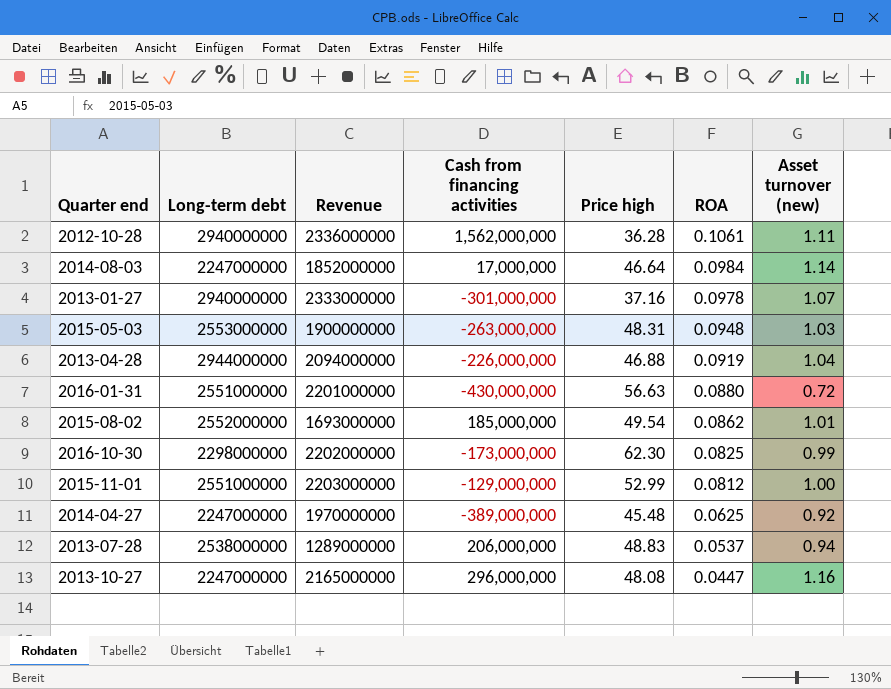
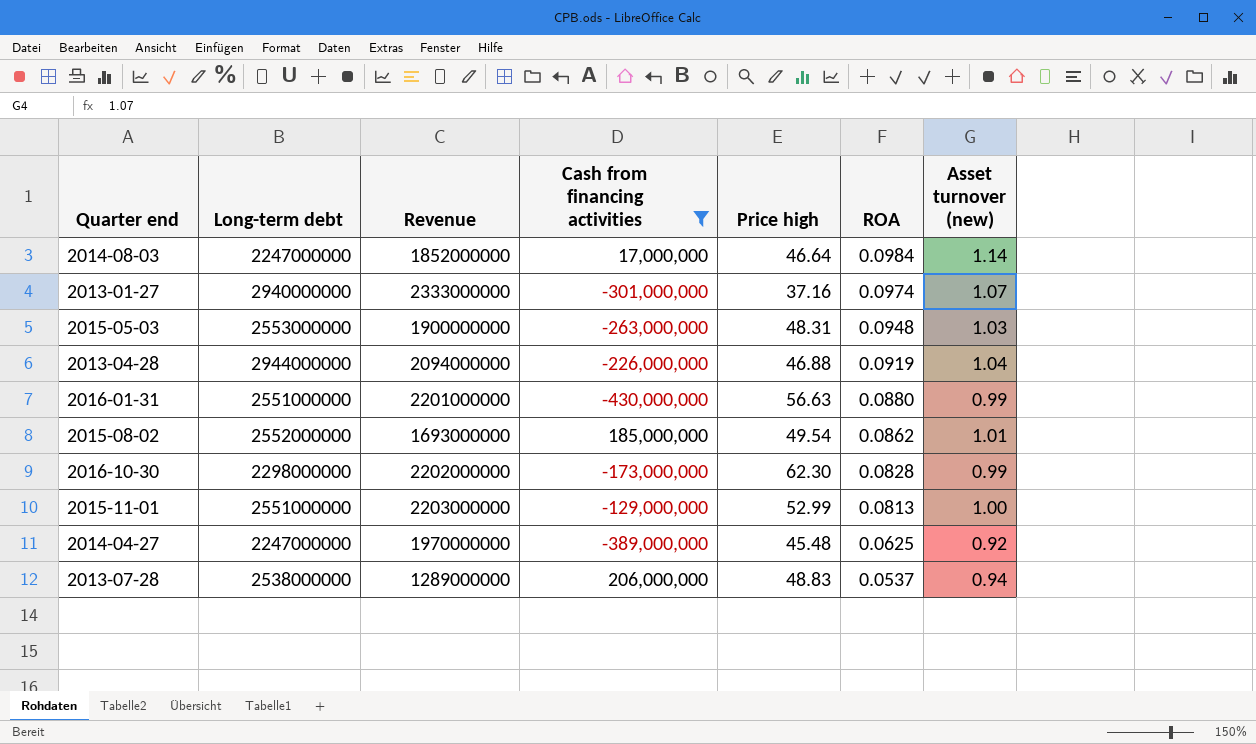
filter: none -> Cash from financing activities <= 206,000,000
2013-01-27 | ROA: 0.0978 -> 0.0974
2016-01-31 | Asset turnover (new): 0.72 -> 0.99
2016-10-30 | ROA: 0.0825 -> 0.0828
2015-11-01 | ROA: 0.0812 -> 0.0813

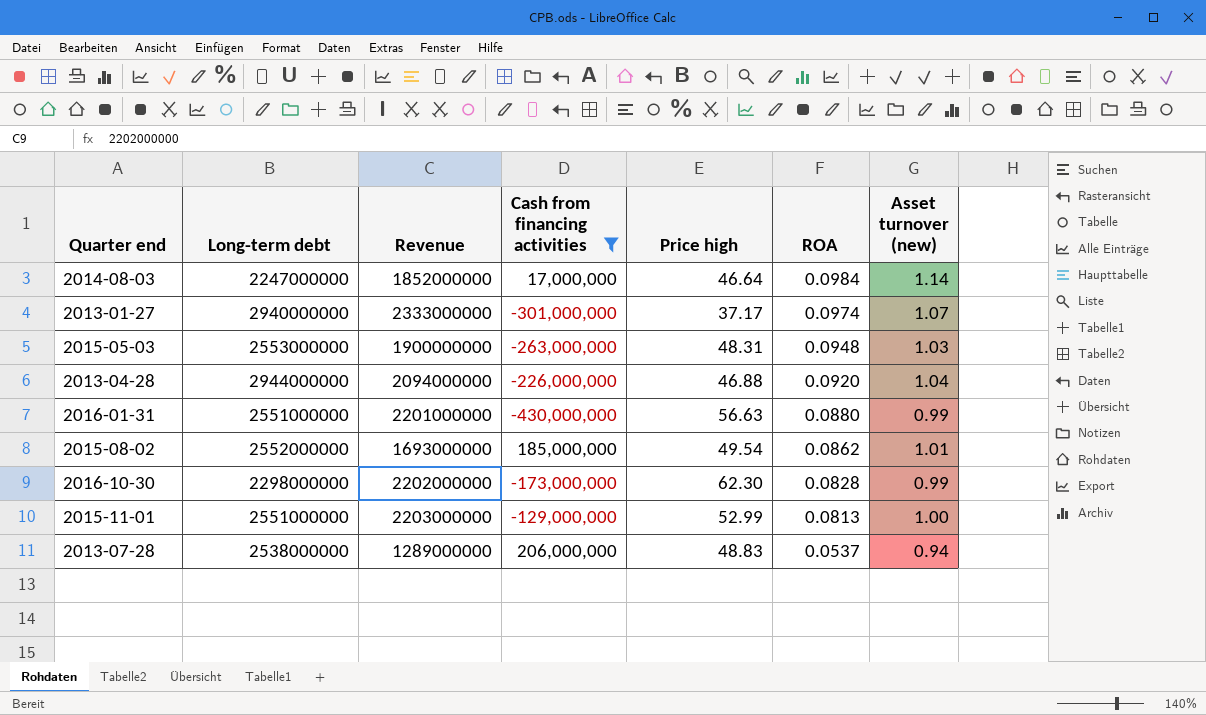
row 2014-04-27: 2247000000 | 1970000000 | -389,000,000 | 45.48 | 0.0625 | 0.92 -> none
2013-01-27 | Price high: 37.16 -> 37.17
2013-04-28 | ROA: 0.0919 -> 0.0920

________________________________________

YOUR GOAL: Reproduce the records above exactly, but only from the line containing "2015-11-01 | ROA: 0.0812 -> 0.0813" through the last line, both included, and without any pictures.

SOLUTION:
2015-11-01 | ROA: 0.0812 -> 0.0813

row 2014-04-27: 2247000000 | 1970000000 | -389,000,000 | 45.48 | 0.0625 | 0.92 -> none
2013-01-27 | Price high: 37.16 -> 37.17
2013-04-28 | ROA: 0.0919 -> 0.0920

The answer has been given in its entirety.